- Try it: Leaving out every image, restate all the records word for word.

==== Available data ====

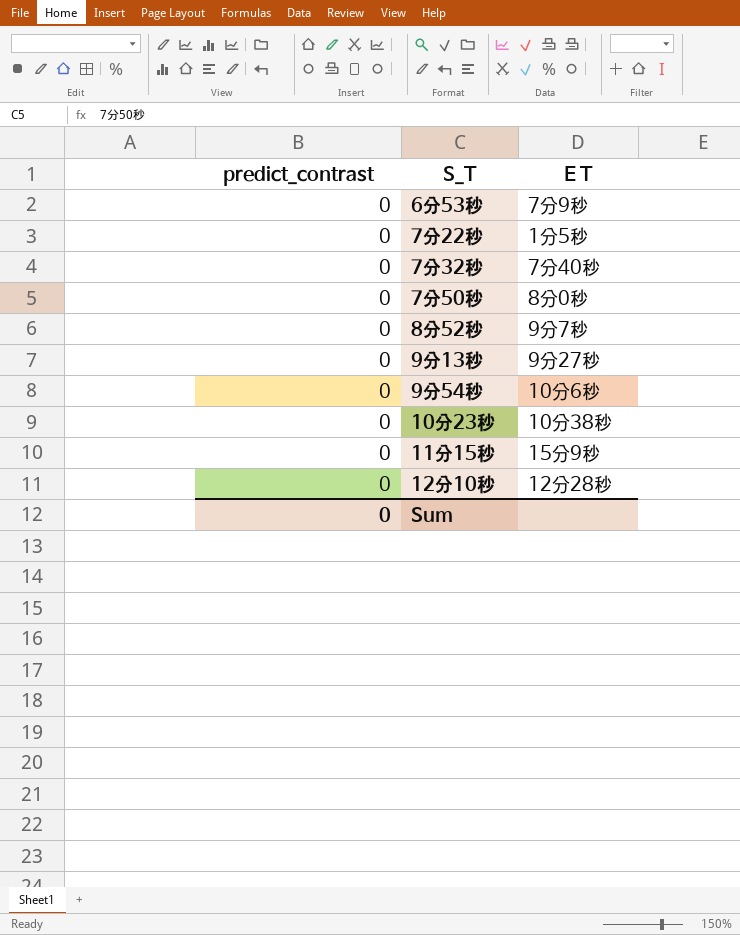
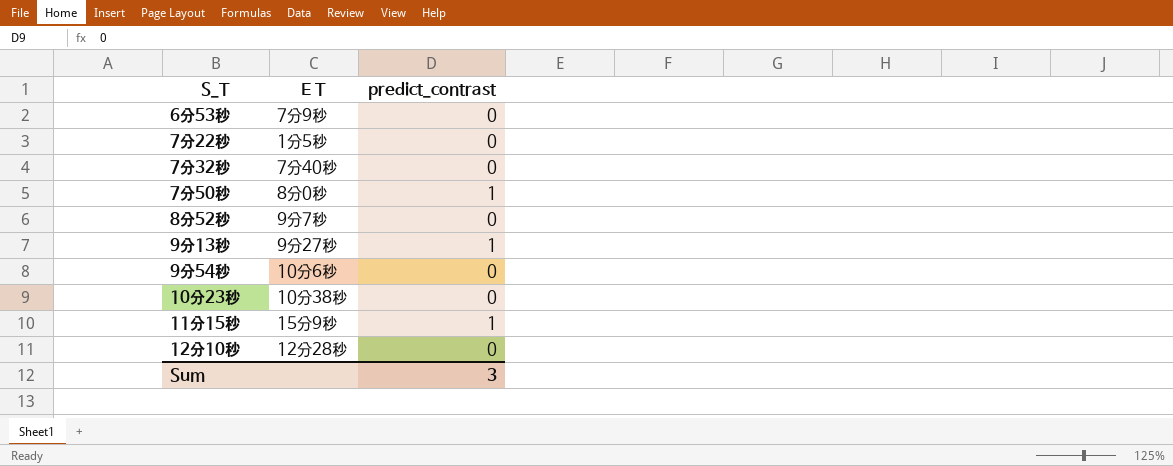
column predict_contrast | position: 1 -> 3
7分50秒 | predict_contrast: 0 -> 1
9分13秒 | predict_contrast: 0 -> 1
11分15秒 | predict_contrast: 0 -> 1
Sum | predict_contrast: 0 -> 3

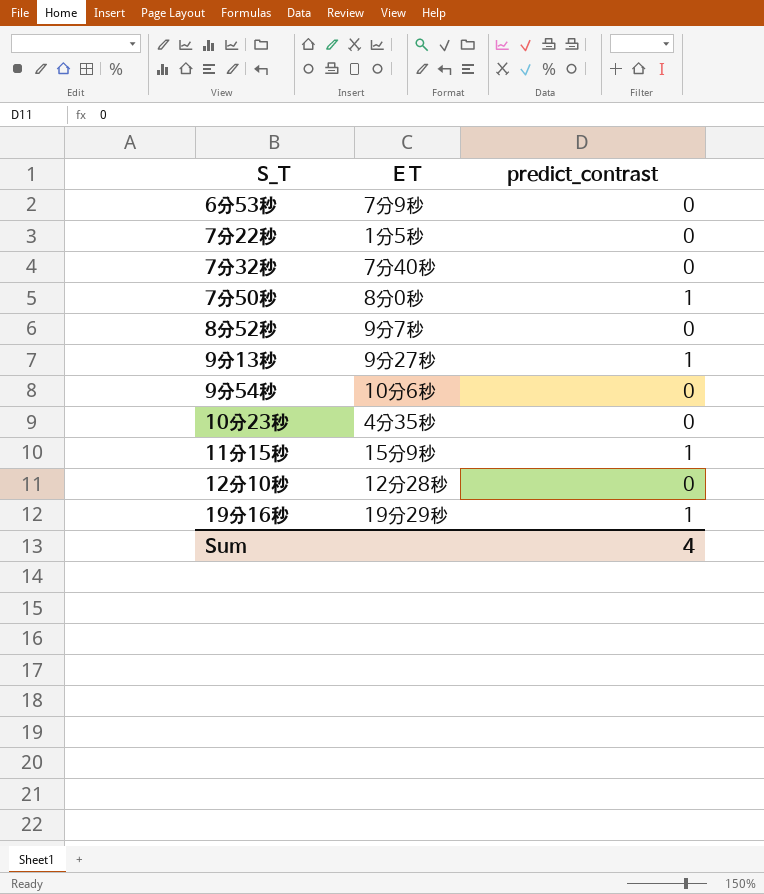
10分23秒 | E T: 10分38秒 -> 4分35秒
row 19分16秒: none -> 19分29秒 | 1
Sum | predict_contrast: 3 -> 4

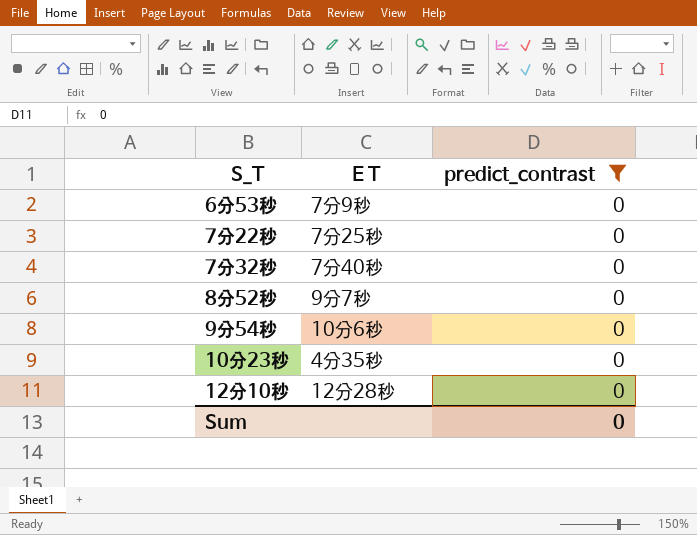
filter: none -> predict_contrast = 0
7分22秒 | E T: 1分5秒 -> 7分25秒
Sum | predict_contrast: 4 -> 0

====

- Result:
column predict_contrast | position: 1 -> 3
7分50秒 | predict_contrast: 0 -> 1
9分13秒 | predict_contrast: 0 -> 1
11分15秒 | predict_contrast: 0 -> 1
Sum | predict_contrast: 0 -> 3

10分23秒 | E T: 10分38秒 -> 4分35秒
row 19分16秒: none -> 19分29秒 | 1
Sum | predict_contrast: 3 -> 4

filter: none -> predict_contrast = 0
7分22秒 | E T: 1分5秒 -> 7分25秒
Sum | predict_contrast: 4 -> 0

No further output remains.